Alexandre de Gusmão (1695-1753) emigrou jovem para Portugal e foi por 20 anos secretário do Rei. Foi o maior conhecedor da Colônia e o autor intelectual do Tratado de Madri.
Foi por cinco anos secretário do novo embaixador português em Paris, cuidou por sete anos em Roma dos assuntos eclesiásticos do seu Rei, a quem assessorou como secretário por mais vinte anos, até sua morte.
Do que li, depreendo que Gusmão funcionava como o equivalente a um Diário Oficial. Foi o equivalente a um ministro do Reino, embora nunca tivesse tido este título. Gusmão morreu pobre três anos depois de seu Rei.
Sua vida não foi fácil: não pertencia à nobreza, não tinha posses e sequer era nascido em Portugal. Como secretário do Rei, redigia a sua correspondência, quando muitas vezes repreendia os poderosos – o que fazia de forma curta e grossa, como era seu estilo.

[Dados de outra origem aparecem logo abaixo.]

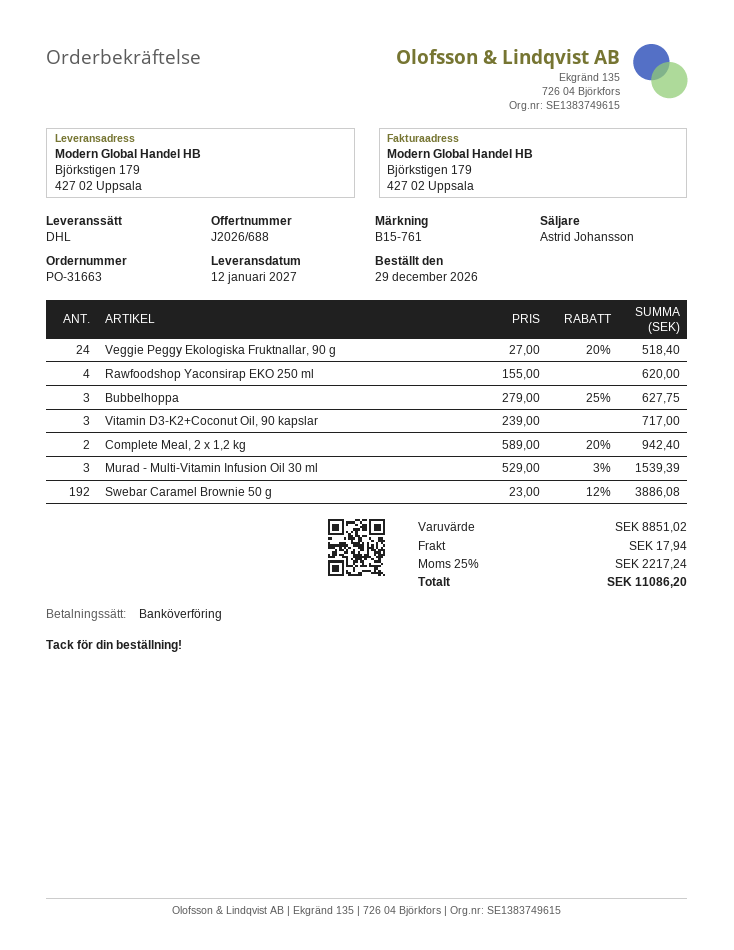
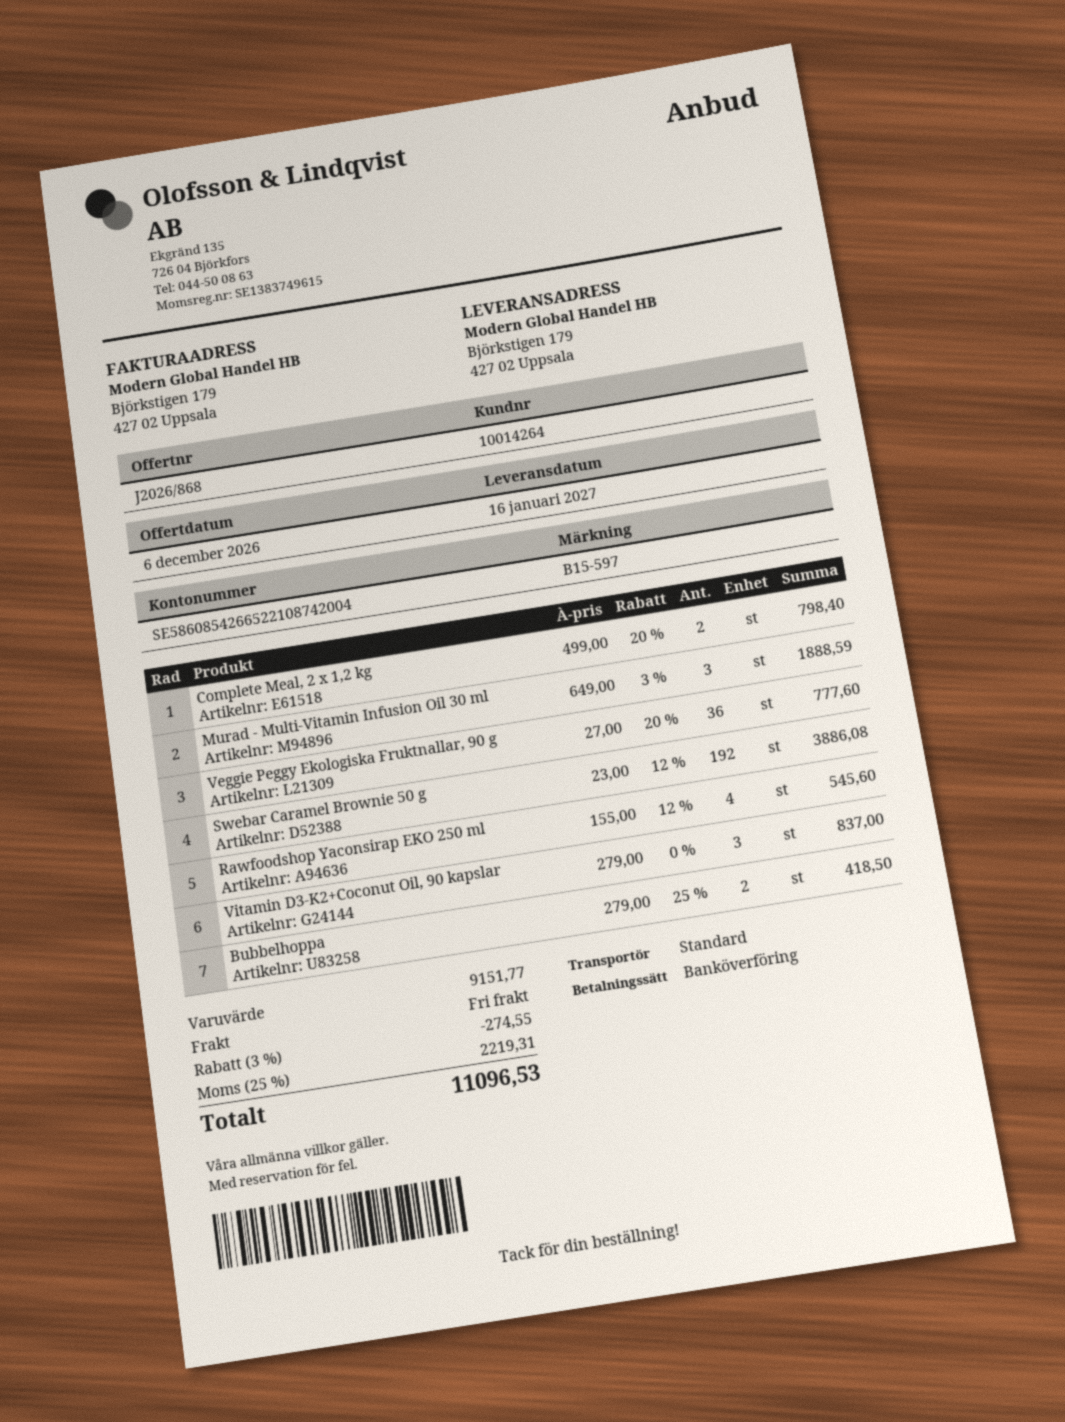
quote number: J2026/688 -> J2026/868
delivery date: 2027-01-12 -> 2027-01-16
reference: B15-761 -> B15-597
shipping method: DHL -> standard
Veggie Peggy Ekologiska Fruktnallar, 90 g: 24 x 27.00 - 20% = 518.40 -> 36 x 27.00 - 20% = 777.60
Rawfoodshop Yaconsirap EKO 250 ml: 4 x 155.00 = 620.00 -> 4 x 155.00 - 12% = 545.60
Bubbelhoppa: 3 x 279.00 - 25% = 627.75 -> 2 x 279.00 - 25% = 418.50
Vitamin D3-K2+Coconut Oil, 90 kapslar: 3 x 239.00 = 717.00 -> 3 x 279.00 = 837.00
Complete Meal, 2 x 1,2 kg: 2 x 589.00 - 20% = 942.40 -> 2 x 499.00 - 20% = 798.40
Murad - Multi-Vitamin Infusion Oil 30 ml: 3 x 529.00 - 3% = 1539.39 -> 3 x 649.00 - 3% = 1888.59
subtotal: 8851.02 -> 9151.77
discount: none -> 3% = 274.55
shipping: 17.94 -> 0.00
tax: 25% = 2217.24 -> 25% = 2219.31
total: 11086.20 -> 11096.53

Temido e invejado, sua carreira decaiu com a morte do Rei, passou a sofrer de gota, perdeu sua casa num incêndio e morreu sem que seus bens sequer pudessem cobrir metade da sua dívida.

Dom João V, que governou por mais de 40 anos. Foi o mais absolutista dos monarcas portugueses. Procurou desenvolver seu país, mas acabou capturado pela aliança com a Inglaterra.
As cinzas de Gusmão foram removidas em 1965 para o Brasil numa urna que hoje se encontra no Instituto Histórico e Geográfico de São Paulo. No livro de óbitos da igreja onde tinha sido enterrado em Portugal consta que faleceu sem sacramentos, por morrer de estupor.
Esta foi uma morte indigna para um homem tão formidável.